Natürlich hätte man auch für den Sonnenuntergang hierher kommen können, aber in unserer WG steht es 3:1 für die Katholiken, also muss man wohl auch mal leiden. Außerdem ist es natürlich ein ganz anderes Gefühl, den Tag auf so brutale Weise beim Anbrechen zu beobachten. Plötzlich geht es ganz schnell, das große Tal wird innerhalb von Sekunden geflutet von Sonnenlicht, das die Hänge heruntergleitet als wäre es flüssig. Selbstverständlich wird der ganze Prozess minutiös in diversen Bildern und Videos festgehalten, das glaubt einem ja schließlich keiner, dass man hier war.
Nachdem es richtig hell ist fahren wir runter an den Strand, wir wollen brunchen. Aber der Rest der Welt lebt nach einem anderen Zeitgefühl, das Café macht erst um 8 Uhr auf, also noch eine Ewigkeit hin, das hatten wir natürlich nicht bedacht. Wir legen uns an den Strand unter eine Palme, wo ich dann auch drei Stunden später mit Sonnenbrand wieder aufwache. Schatten wandern. Nach dem Brunch, das man angesichts der Uhrzeit auch einfach als Frühstück bezeichnen könnte, geht es in die Hauptstadt, um ein Zelt zu suchen. Es steht nämlich großes bevor: Am nächsten Tag fahren wir campen. Die Stimmung ist gut und zumindest wir sind voller Tatendrang. Nicht so der linke Vorderreifen, denn das Auto macht mitten auf einer sehr wenig befahrenen Straße einen Satz und steht dann plötzlich schief. Glücklicherweise gibt es sowas wie einen Ersatzreifen an Bord, auch wenn der wahrscheinlich mal zu einem Dreirad gehört hat und auch das schon viele Jahre her gewesen sein muss. Weniger Glück habe wir mit dem Wagenheber, dem der Hebel um selbigen zu bedienen abhanden gekommen ist. Netz gibt es natürlich auch keins. Die Lage scheint nicht besonders vielversprechend und wir stellen uns darauf ein hier die Nacht zu verbringen, Equipment haben wir ja.

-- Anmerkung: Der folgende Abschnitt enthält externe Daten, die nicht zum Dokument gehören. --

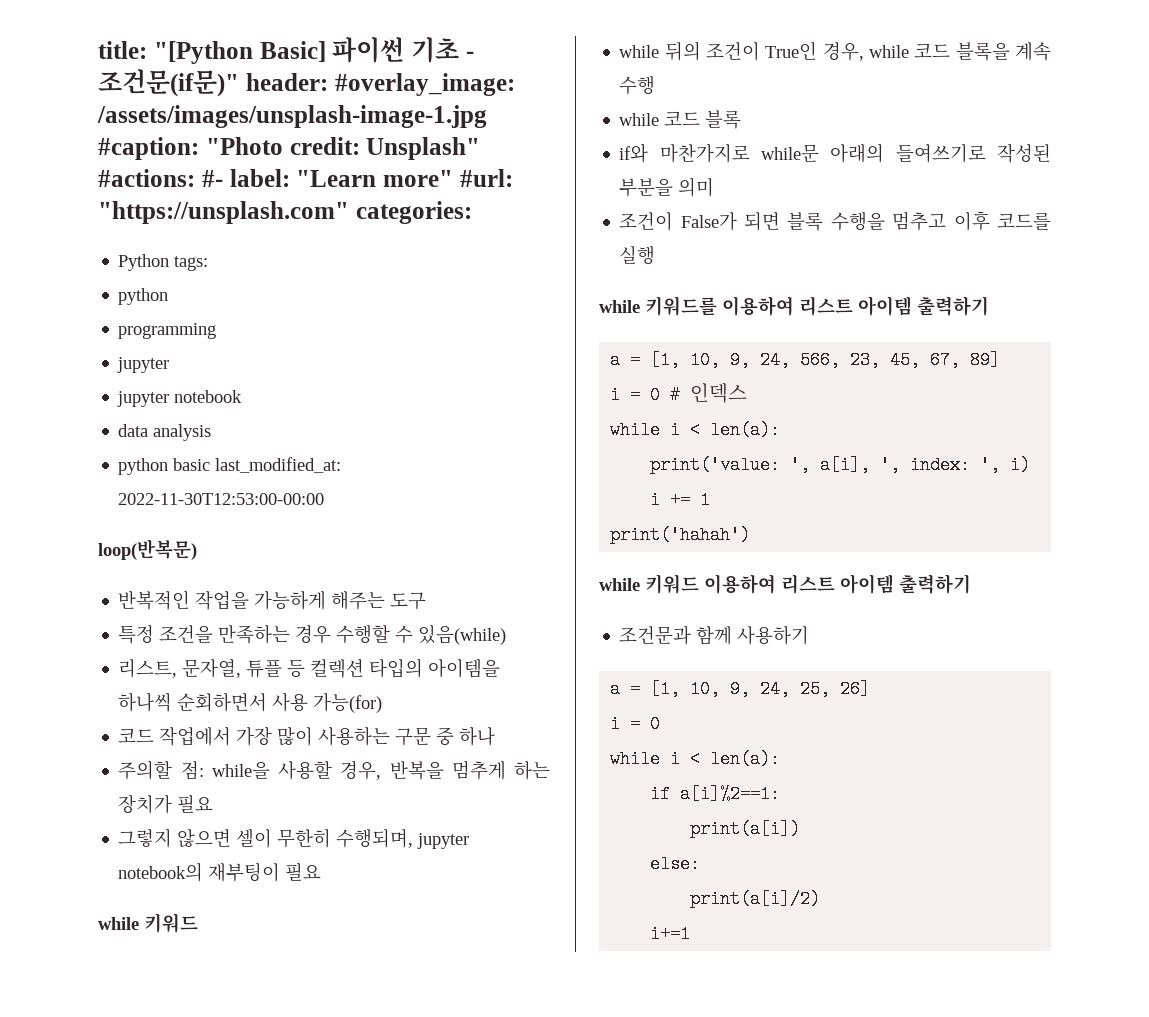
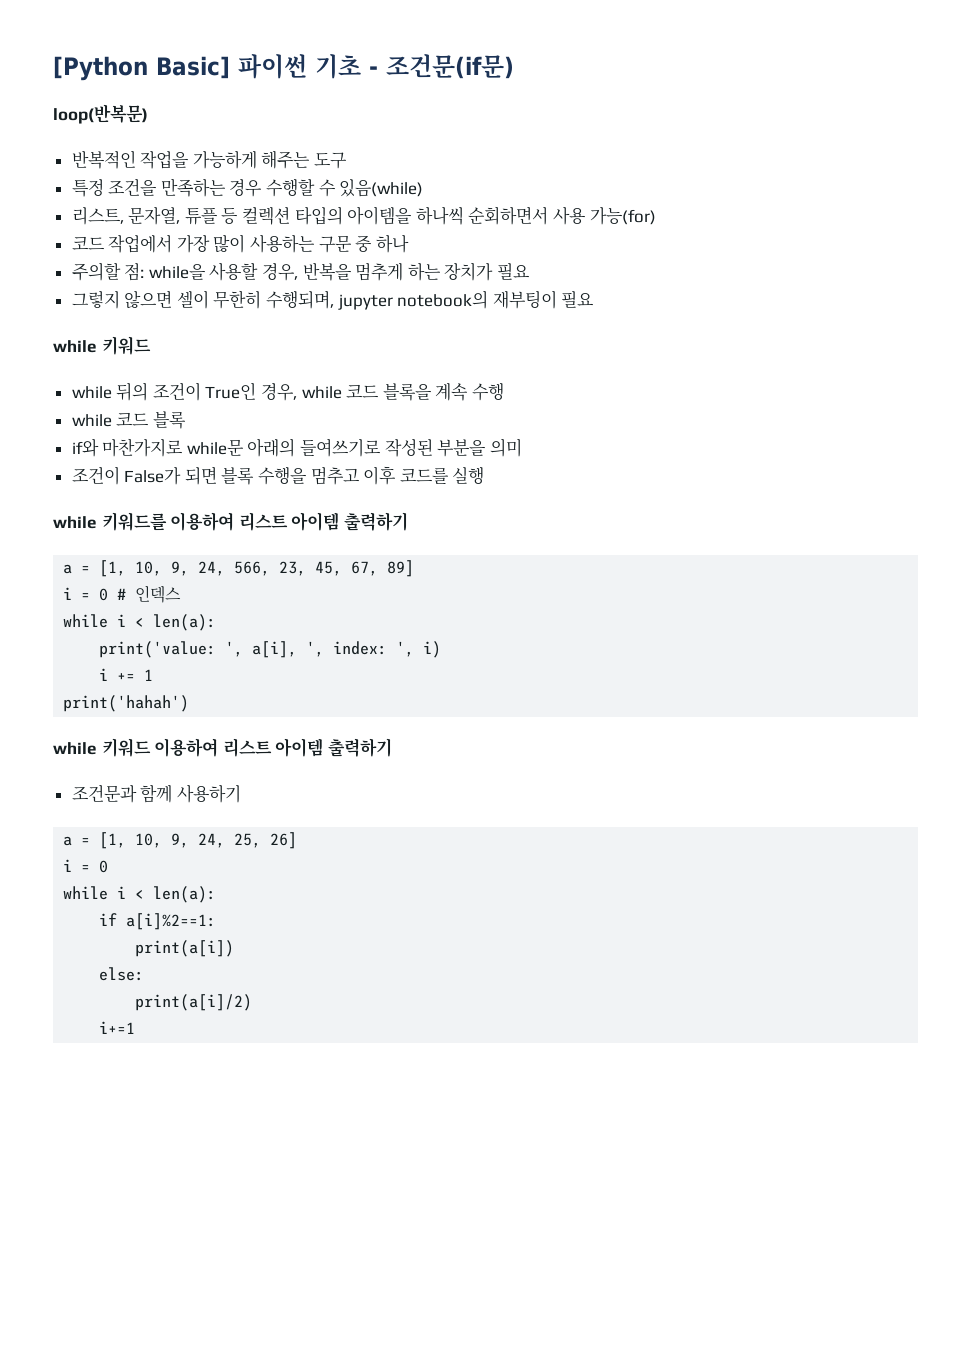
[98,41,253,64] title: "[Python -> [53,56,148,81] [Python
[98,69,515,97] [97,105,487,128] [98,137,481,160] [98,169,513,187] [98,201,472,224] [118,254,209,271] [118,288,169,305] [118,323,217,339] [117,357,170,373] [117,390,243,407] [118,424,212,441] [118,457,342,475] [118,493,325,505] 조건문(if문)" header: #overlay_image: /assets/images/unsplash-image-1.jpg #caption: "Photo credit: Unsplash" #actions: #- label: "Learn more" #url: "https://unsplash.com" categories: // Python tags: // python // programming // jupyter // jupyter notebook // data analysis // python basic last_modified_at: 2022-11-30T12:53:00-00:00 -> [386,54,514,79] 조건문(if문)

Da tut sich der Himmel auf und ein weißer Jeep steht vor uns. Der Mann darin spricht Fürchtet euch nicht! (oder etwas ähnliches auf Französisch) und im nu ist das Rad in der Luft, die Schrauben gelöst und das „Ersatzrad“ montiert. Jetzt kann uns also nichts mehr stoppen. Frohen Gemüts, und mit ordentlich Schieflage ob des ungleich kleineren Reifens, kommen wir wenig später an der Wiese an, die wir zu unserem Campingplatz auserkoren haben.

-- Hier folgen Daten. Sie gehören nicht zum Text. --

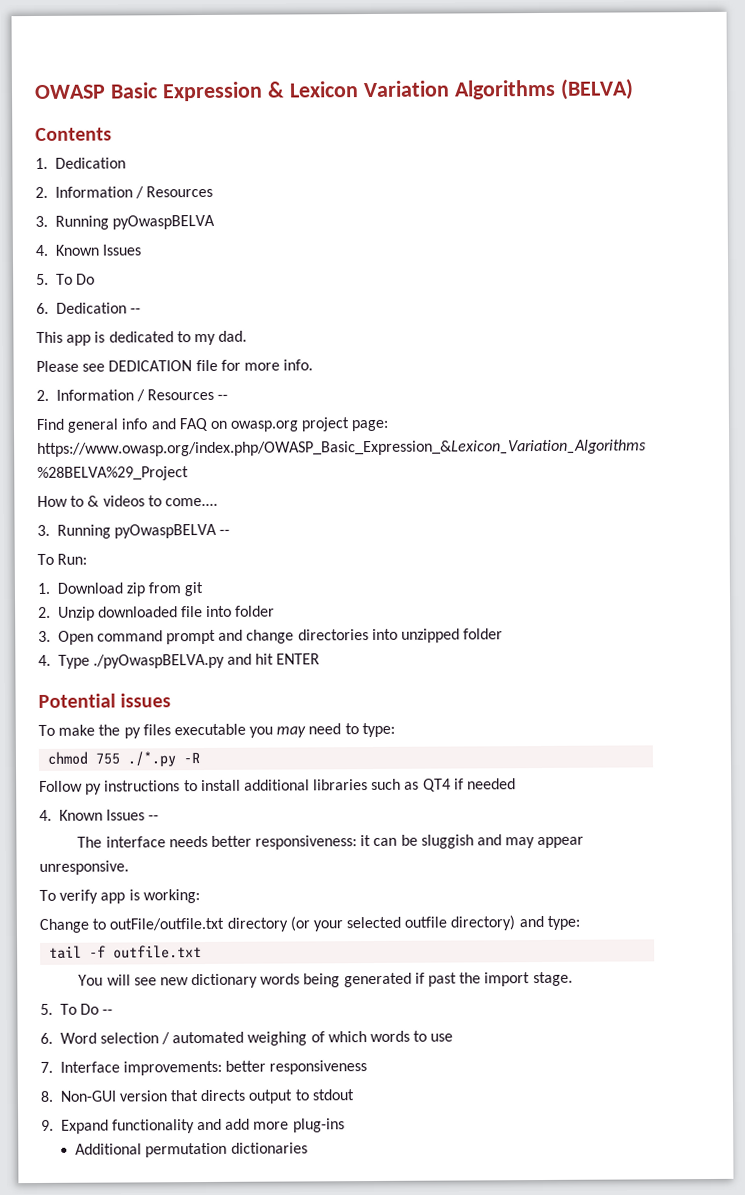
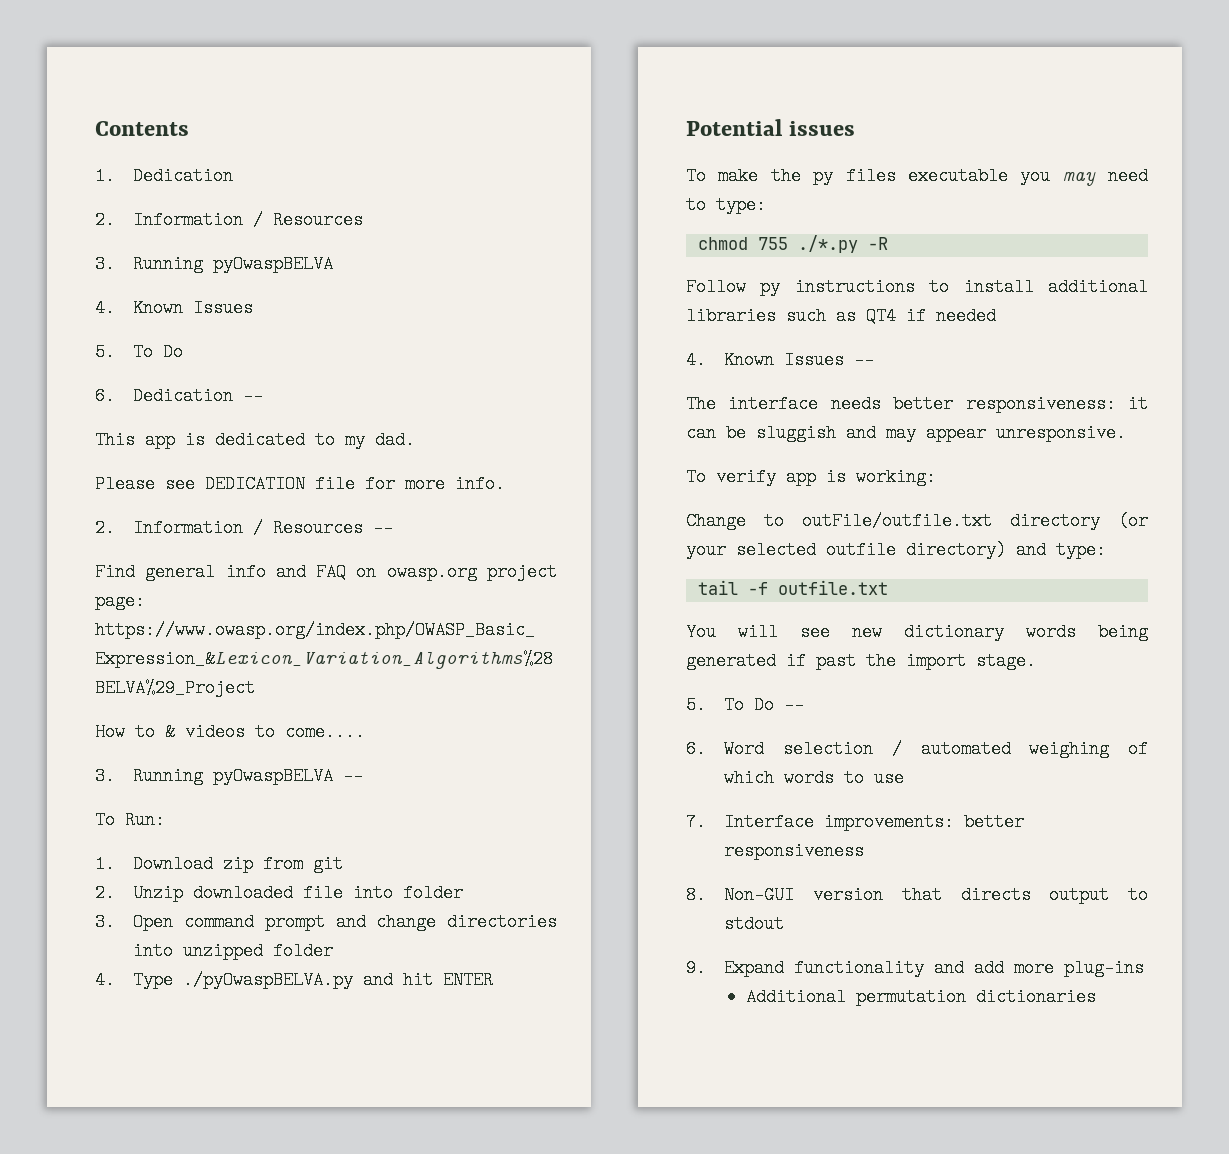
[34,78,634,102] OWASP Basic Expression & Lexicon Variation Algorithms (BELVA) // -> (95, 128) none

Wildcampen ist nicht direkt erlaubt, aber wir und die 20 anderen Sprachassistenten sind überzeugt, dass wir schon niemand anderem unangenehm auffallen werden.

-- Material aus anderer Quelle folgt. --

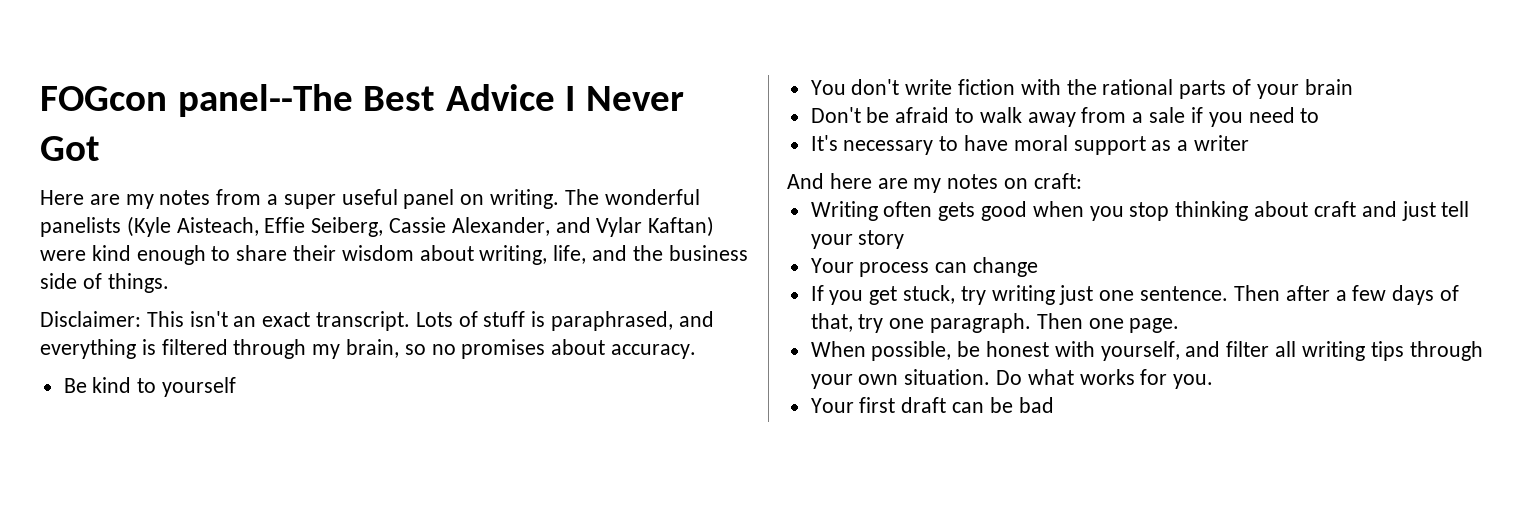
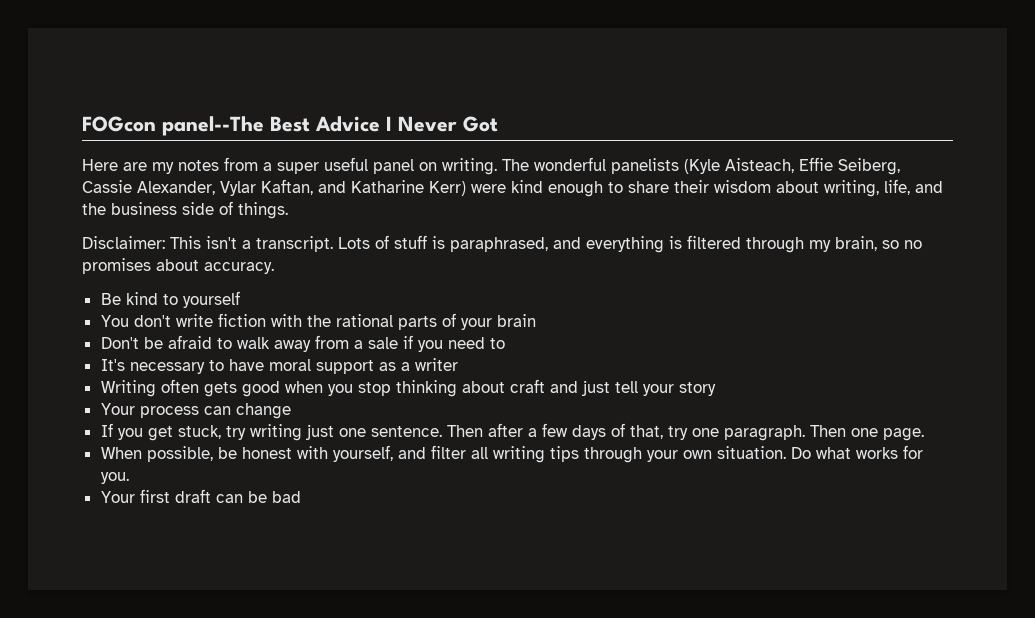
[555,216,715,237] and Vylar Kaftan) -> [220,179,466,196] Vylar Kaftan, and Katharine Kerr)
[233,312,311,327] an exact -> [242,240,251,249] a
[787,173,1082,193] // And here are my notes on craft: -> (458, 364) none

Tatsächlich ist sonst auch während der ganzen Wanderung niemand zu sehen. Der See umringt von Bergen und der obligatorische Wasserfall, der sich einen Hang hinunterstürzt wirken seltsam still, fast wie eine Kulisse oder als ob jemand die Zeit angehalten hätte. Dann wird es dunkel. Und zwar vollständig. Die Sterne wirken absurd hell und es fühlt sich plötzlich so an, als sei die Erde nur ein unwichtiger Nebenschauplatz irgendwo weit am Rand, während die eigentlich relevanten Dinge (was auch immer das sein soll) woanders passieren. Das verleitet den Sprachassistenten aus Ghana und den Kanadier (der nebenbei sein Land gerne von Trump annektieren lassen würde) dazu, eine „philosophische“ Frage nach der anderen zu droppen, die  so wirken als seien sie die Top-Ergebnisse, wenn man nach philosophischen Fragen googelt. Irgendwann kommen sie zu dem Thema, dass sie beide auf keinen Fall wollen, dass ihre künftige Frau erwerbstätig sein werden. Eine Ansicht, die die spanischen Lifestyle-Lesben links von mir so erstmal nicht unkommentiert lassen wollen. Auch beim Thema Scheidung (die Möchtegern-Tates sind natürlich dagegen, dass es dazu die Möglichkeit gibt, weil es dann ja nie „echte Liebe“ gewesen sein kann) kommen beide Parteien nicht wirklich auf einen Nenner. Ich gehe irgendwann schlafen, denn morgen ist ja schließlich ein neuer Tag und irgendjemand muss die beiden zukünftigen Provider für ihre Familien nachhause fahren, denn sie haben natürlich beide keinen Führerschein. Kein leichtes Unterfangen, wenn man die Reifensituation beachtet. Aber das ist eine andere Geschichte.